═════ DATA TO USE ═════

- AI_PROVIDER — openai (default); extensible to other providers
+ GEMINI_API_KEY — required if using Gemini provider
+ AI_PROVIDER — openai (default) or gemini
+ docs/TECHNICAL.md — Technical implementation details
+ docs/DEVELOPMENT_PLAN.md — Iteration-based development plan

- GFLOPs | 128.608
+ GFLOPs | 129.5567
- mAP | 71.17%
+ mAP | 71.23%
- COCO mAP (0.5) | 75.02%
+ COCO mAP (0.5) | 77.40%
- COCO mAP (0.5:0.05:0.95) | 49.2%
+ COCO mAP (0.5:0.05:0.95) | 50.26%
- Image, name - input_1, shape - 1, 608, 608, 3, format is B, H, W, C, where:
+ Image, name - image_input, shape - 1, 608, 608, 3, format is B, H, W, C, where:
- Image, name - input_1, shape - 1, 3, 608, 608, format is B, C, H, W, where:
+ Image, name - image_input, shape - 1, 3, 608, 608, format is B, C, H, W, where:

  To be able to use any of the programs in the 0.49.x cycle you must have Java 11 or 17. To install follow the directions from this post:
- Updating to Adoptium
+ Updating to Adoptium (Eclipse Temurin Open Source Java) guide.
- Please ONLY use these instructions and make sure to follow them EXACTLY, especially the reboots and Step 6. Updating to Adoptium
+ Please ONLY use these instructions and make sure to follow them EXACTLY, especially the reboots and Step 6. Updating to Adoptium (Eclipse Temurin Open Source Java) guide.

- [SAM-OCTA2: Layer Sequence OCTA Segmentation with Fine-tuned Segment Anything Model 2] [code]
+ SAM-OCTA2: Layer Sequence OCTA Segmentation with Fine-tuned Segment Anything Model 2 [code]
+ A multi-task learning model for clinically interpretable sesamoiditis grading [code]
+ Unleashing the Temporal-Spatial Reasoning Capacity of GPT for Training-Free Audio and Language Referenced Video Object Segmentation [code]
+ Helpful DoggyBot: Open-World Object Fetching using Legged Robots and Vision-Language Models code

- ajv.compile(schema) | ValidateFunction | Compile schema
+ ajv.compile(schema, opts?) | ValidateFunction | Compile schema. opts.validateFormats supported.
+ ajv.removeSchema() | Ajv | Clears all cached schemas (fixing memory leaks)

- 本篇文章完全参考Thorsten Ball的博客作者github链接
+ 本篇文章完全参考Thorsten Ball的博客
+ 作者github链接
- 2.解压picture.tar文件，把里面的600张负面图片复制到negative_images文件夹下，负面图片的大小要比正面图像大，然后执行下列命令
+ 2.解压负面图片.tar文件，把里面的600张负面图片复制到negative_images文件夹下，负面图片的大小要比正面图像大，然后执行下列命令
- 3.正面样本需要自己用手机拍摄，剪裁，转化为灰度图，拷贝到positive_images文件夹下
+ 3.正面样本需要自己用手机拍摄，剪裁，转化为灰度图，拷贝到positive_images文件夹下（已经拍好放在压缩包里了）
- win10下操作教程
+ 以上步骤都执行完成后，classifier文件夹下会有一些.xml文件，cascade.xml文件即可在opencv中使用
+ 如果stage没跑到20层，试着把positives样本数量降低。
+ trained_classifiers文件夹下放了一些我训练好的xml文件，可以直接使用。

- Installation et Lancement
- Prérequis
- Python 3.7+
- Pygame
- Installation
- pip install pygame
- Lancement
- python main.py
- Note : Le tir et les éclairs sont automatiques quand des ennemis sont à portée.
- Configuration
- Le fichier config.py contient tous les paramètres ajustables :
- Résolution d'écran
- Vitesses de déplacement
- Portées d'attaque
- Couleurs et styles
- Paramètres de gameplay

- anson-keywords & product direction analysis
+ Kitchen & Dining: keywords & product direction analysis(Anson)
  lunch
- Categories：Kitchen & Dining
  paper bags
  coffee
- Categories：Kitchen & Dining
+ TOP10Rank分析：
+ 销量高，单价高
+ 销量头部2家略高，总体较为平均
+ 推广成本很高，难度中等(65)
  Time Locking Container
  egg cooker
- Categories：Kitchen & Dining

═════

→ WHAT YOU HAVE TO DO
Only certain lines are wanted. Please return exactly those from the top of the data through the line with "- Updating to Adoptium".

→ SOLUTION FOR THIS TASK
- AI_PROVIDER — openai (default); extensible to other providers
+ GEMINI_API_KEY — required if using Gemini provider
+ AI_PROVIDER — openai (default) or gemini
+ docs/TECHNICAL.md — Technical implementation details
+ docs/DEVELOPMENT_PLAN.md — Iteration-based development plan

- GFLOPs | 128.608
+ GFLOPs | 129.5567
- mAP | 71.17%
+ mAP | 71.23%
- COCO mAP (0.5) | 75.02%
+ COCO mAP (0.5) | 77.40%
- COCO mAP (0.5:0.05:0.95) | 49.2%
+ COCO mAP (0.5:0.05:0.95) | 50.26%
- Image, name - input_1, shape - 1, 608, 608, 3, format is B, H, W, C, where:
+ Image, name - image_input, shape - 1, 608, 608, 3, format is B, H, W, C, where:
- Image, name - input_1, shape - 1, 3, 608, 608, format is B, C, H, W, where:
+ Image, name - image_input, shape - 1, 3, 608, 608, format is B, C, H, W, where:

  To be able to use any of the programs in the 0.49.x cycle you must have Java 11 or 17. To install follow the directions from this post:
- Updating to Adoptium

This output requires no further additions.